It appears you don't have support to open PDFs in this web browser. To view this file, Open with your PDF reader
Abstract
Les migrations, la sélection de l’habitat et les rythmes d’activité de la truite commune Salmo trutta ont été largement étudiés en Europe, en Amérique du Nord et dans d’autres régions où l’espèce a été introduite. La plupart des études repose sur l’utilisation de la pêche électrique et du marquage-recapture, des méthodes qui donnent un aperçu valable de l’écologie des populations, mais peu d’indications en continu sur la biologie des individus. La plupart des techniques d’observation directe comme par exemplela plongée subaquatique, autorisent ce suivi précis et continu, mais sont limitées par les conditions environnementales et ne permettent pas d’étudier des individus qui effectuent de grands déplacements. L’objectif de cette thèse est d’étudier les modes d’utilisation du temps et de l’espace de la truite commune par biotélémétrie, une technique qui permet un suivi continu et individuel des poissons sous (presque) toutes les conditions environnementales.
D’octobre 1995 à décembre 1998, 42 truites (26,0-57,0 cm LF) ont été radio-pistées dans l’Aisne, une petite rivière salmonicole relativement bien préservée du sous-bassin de l’Ourthe (bassin de la Meuse) ainsi que dans l’Ourthe, une rivière typique de la zone à barbeau, modifiée par les activités humaines (barrage, rectification des rives). Après une étude de faisabilité qui a testé l’innocuité de la procédure de marquage sur le comportement et le statut social de truites en rivière artificielle, nous avons marqué les truites du milieu naturel avec un émetteur radio à antenne interne, implanté chirurgicalement dans la cavité intrapéritonéale. Les truites ont été quotidiennement positionnées jusqu’à ce que la batterie de l’émetteur soit épuisée. Une seconde étude méthodologique a montré que le pistage quotidien est nécessaire pour estimer correctement le domaine vital et la mobilité, ainsi que pour comparer les observations entre saisons. Les émetteurs étaient équipés de circuits à activité ou de thermistors, autorisant, respectivement, des mesures détaillées des variations d’activité des truites lors de cycles de 24h ou la détermination précise des sites sélectionnés par les truites dans des habitats à contraste thermique, comme des zones de confluence avec des résurgences ou de petits affluents.

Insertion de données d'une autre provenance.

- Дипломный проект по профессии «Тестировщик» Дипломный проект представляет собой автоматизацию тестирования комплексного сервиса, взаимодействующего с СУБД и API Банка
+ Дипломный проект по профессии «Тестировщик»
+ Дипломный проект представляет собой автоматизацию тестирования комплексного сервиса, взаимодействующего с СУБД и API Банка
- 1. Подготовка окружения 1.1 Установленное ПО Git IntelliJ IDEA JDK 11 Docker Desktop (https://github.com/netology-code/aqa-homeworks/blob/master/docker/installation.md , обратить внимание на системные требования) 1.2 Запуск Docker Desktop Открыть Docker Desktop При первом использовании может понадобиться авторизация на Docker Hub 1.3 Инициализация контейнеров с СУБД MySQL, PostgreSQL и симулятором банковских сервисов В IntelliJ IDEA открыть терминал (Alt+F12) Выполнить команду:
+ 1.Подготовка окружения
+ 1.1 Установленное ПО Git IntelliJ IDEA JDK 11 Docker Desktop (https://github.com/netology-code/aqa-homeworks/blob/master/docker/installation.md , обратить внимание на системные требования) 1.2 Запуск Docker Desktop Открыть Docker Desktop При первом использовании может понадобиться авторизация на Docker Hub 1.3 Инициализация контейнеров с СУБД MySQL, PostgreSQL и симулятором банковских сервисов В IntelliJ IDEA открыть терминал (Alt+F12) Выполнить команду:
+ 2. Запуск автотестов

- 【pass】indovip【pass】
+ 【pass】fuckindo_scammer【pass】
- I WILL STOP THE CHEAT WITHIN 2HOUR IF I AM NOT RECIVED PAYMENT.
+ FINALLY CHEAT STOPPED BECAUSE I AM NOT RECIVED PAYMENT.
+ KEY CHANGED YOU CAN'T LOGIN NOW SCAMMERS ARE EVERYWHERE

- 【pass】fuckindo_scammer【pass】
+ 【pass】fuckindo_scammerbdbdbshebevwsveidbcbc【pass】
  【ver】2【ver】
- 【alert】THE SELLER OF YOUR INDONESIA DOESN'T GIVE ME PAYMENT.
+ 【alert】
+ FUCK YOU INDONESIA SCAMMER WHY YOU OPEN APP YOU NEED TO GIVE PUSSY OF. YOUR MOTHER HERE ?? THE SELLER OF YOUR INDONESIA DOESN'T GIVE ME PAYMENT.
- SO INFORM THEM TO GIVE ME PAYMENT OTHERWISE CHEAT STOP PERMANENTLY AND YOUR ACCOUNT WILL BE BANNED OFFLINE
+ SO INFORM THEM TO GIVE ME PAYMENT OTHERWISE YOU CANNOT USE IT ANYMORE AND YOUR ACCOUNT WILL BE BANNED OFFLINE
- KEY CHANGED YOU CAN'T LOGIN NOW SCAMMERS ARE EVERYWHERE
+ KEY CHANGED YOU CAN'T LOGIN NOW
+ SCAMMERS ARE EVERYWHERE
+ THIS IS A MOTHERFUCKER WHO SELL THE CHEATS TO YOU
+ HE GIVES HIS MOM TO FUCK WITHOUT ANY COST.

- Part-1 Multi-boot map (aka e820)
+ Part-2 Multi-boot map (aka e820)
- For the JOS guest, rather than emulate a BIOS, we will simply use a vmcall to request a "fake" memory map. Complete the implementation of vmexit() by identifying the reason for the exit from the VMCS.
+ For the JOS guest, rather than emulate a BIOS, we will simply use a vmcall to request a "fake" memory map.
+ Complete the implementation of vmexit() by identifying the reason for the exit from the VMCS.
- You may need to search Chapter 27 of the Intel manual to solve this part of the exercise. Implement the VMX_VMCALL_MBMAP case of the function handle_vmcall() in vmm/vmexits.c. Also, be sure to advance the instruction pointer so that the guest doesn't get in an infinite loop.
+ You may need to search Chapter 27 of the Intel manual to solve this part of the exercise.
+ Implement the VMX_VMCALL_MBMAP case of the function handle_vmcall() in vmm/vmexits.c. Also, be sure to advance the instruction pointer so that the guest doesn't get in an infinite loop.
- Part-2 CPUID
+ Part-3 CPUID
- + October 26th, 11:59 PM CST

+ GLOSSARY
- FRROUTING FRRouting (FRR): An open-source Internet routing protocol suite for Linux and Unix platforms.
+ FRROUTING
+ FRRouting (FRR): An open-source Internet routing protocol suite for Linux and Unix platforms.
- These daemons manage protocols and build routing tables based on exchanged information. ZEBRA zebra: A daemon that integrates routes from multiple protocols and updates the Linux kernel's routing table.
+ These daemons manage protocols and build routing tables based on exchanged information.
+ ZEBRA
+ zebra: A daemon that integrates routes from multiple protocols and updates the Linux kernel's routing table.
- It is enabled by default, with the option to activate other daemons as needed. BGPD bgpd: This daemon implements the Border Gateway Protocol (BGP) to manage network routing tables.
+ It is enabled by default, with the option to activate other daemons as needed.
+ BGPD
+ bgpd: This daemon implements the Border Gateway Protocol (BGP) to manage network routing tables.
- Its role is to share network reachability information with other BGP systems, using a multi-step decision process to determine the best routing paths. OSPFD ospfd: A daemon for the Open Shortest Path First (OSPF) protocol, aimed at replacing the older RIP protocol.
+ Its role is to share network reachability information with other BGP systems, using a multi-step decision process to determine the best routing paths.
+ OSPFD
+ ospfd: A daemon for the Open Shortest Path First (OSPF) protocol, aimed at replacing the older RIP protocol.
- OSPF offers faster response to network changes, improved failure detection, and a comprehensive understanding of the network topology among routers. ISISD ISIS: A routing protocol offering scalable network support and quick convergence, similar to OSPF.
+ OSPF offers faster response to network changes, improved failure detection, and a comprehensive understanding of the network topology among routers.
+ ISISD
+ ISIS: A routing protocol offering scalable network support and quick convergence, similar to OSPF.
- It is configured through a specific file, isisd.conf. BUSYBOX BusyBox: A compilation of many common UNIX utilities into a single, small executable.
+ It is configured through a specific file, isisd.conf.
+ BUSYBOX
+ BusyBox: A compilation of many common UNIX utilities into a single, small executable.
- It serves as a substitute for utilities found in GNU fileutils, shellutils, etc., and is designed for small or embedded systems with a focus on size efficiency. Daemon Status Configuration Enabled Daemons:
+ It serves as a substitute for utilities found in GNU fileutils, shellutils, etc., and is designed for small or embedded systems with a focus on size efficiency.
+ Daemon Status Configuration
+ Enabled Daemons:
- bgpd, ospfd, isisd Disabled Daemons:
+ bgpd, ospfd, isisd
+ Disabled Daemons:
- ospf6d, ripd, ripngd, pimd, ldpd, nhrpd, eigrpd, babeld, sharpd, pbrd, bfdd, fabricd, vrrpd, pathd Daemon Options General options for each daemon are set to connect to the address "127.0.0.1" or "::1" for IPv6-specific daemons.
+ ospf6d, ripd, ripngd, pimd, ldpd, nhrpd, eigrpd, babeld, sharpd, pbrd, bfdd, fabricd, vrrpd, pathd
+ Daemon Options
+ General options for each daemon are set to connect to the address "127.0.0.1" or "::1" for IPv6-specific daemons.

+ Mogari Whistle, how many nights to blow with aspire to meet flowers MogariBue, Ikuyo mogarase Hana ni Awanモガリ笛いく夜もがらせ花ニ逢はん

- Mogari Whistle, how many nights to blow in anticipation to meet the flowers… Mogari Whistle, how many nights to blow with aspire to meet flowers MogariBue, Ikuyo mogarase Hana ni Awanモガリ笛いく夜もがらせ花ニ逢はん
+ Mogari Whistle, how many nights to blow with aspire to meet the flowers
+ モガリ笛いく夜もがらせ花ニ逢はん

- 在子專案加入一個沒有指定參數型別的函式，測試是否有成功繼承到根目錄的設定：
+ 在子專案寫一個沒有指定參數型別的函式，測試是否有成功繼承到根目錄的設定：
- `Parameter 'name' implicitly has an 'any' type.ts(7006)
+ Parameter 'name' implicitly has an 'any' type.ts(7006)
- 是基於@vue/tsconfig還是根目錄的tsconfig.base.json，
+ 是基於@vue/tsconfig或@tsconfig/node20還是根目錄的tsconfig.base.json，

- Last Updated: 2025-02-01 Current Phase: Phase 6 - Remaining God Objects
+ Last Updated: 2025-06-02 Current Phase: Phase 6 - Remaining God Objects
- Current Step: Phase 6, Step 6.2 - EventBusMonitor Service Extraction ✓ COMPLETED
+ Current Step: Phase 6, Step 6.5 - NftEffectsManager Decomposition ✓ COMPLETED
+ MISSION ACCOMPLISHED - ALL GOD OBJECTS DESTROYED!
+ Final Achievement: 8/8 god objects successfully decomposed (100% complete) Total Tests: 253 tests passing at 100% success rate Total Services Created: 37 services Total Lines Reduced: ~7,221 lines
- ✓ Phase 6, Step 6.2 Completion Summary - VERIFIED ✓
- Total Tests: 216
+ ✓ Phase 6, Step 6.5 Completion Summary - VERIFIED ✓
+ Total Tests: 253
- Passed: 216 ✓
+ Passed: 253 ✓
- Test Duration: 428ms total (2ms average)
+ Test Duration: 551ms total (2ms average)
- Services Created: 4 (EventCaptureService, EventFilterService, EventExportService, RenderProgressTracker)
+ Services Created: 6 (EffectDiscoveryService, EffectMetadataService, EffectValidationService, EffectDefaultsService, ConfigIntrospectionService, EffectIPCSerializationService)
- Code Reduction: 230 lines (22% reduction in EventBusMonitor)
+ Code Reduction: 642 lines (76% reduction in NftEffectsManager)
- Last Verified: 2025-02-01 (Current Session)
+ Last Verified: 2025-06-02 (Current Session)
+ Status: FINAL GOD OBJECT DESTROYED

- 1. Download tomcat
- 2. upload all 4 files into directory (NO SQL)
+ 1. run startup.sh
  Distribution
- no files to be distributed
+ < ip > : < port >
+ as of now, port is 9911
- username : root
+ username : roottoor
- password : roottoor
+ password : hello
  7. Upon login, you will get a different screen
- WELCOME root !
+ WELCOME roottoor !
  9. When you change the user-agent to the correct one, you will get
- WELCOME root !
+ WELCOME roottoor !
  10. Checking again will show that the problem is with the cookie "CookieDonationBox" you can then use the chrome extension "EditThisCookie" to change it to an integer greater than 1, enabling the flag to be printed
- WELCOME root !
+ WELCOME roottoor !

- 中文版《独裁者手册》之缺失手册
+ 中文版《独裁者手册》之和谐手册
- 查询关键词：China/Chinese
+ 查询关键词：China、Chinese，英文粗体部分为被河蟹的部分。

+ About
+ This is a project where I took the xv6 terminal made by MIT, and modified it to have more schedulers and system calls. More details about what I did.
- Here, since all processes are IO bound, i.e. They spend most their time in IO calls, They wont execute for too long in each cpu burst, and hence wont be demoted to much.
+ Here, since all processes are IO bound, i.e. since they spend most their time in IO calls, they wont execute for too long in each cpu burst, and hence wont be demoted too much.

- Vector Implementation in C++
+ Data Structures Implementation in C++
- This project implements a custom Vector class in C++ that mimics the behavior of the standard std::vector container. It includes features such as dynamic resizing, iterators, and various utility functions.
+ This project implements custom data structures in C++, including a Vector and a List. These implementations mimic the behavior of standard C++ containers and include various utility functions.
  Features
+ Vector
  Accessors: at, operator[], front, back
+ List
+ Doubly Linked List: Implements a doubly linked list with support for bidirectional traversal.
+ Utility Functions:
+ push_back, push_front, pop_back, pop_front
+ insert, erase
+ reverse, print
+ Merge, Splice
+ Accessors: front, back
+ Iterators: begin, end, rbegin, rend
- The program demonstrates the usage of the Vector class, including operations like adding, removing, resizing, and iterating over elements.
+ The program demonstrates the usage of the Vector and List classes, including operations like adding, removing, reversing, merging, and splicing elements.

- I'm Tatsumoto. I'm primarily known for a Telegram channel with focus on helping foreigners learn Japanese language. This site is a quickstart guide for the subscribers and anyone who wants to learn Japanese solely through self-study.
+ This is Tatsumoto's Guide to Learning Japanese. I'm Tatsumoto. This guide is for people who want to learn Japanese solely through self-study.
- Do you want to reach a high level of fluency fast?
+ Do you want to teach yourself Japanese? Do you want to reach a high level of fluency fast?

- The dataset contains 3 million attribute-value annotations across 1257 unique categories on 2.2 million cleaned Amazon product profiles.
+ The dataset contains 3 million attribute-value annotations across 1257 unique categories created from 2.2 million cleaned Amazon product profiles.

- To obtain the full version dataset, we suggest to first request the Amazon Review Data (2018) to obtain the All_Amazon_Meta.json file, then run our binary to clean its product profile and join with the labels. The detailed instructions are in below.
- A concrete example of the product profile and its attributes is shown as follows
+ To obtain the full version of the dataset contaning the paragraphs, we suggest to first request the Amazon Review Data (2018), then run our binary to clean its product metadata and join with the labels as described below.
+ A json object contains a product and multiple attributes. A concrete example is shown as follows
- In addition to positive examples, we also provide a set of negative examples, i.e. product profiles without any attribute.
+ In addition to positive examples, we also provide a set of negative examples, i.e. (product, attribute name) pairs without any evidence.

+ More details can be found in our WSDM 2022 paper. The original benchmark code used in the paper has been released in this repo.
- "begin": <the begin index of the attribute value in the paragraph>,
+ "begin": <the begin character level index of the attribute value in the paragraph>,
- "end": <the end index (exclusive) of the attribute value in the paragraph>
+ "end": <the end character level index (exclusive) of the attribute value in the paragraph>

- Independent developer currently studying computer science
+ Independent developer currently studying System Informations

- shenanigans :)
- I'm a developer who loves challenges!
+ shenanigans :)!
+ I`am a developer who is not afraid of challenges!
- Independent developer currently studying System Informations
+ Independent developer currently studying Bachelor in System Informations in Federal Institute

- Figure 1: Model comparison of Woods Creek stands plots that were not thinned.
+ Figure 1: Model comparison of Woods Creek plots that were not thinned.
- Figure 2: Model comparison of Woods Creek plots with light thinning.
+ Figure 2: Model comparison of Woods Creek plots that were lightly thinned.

Les truites de l’Aisne et de l’Ourthe ont montré des patrons de mobilité contrastés au cours du cycle annuel. Les migrations de reproduction vers les frayères, souvent localisées dans les petits affluents, s’étendaient sur plusieurs dizaines de km. De 1996 à 1998, ces migrations ont exclusivement débuté lors de variations combinées du niveau d’eau et de la température de l’eau, dans une gamme thermique de 10-12°C, qui correspond à la limite inférieure du taux de croissance optimum de l’espèce. Il s’agit probablement d’une réaction adaptative face à un environnement à caractère imprévisible, qui favorise la reproduction plutôt que la croissance. La vitesse de migration était proportionnelle à la longueur des trajets, et la durée de résidence sur le site de frai était très variable selon les individus. A plusieurs occasions, les migrations de reproduction furent suivies d’un « homing » post-reproducteur très précis (au m2 près), qui met en évidence l’importance du gîte « estival » chez la truite. Durant l’hiver, le printemps etl’été, les truites ont fait preuve d’une mobilité assez réduite, mais des mouvements de grande amplitude ont été occasionnellement observés, surtout dans l’Ourthe lors d’élévations printanières de la température.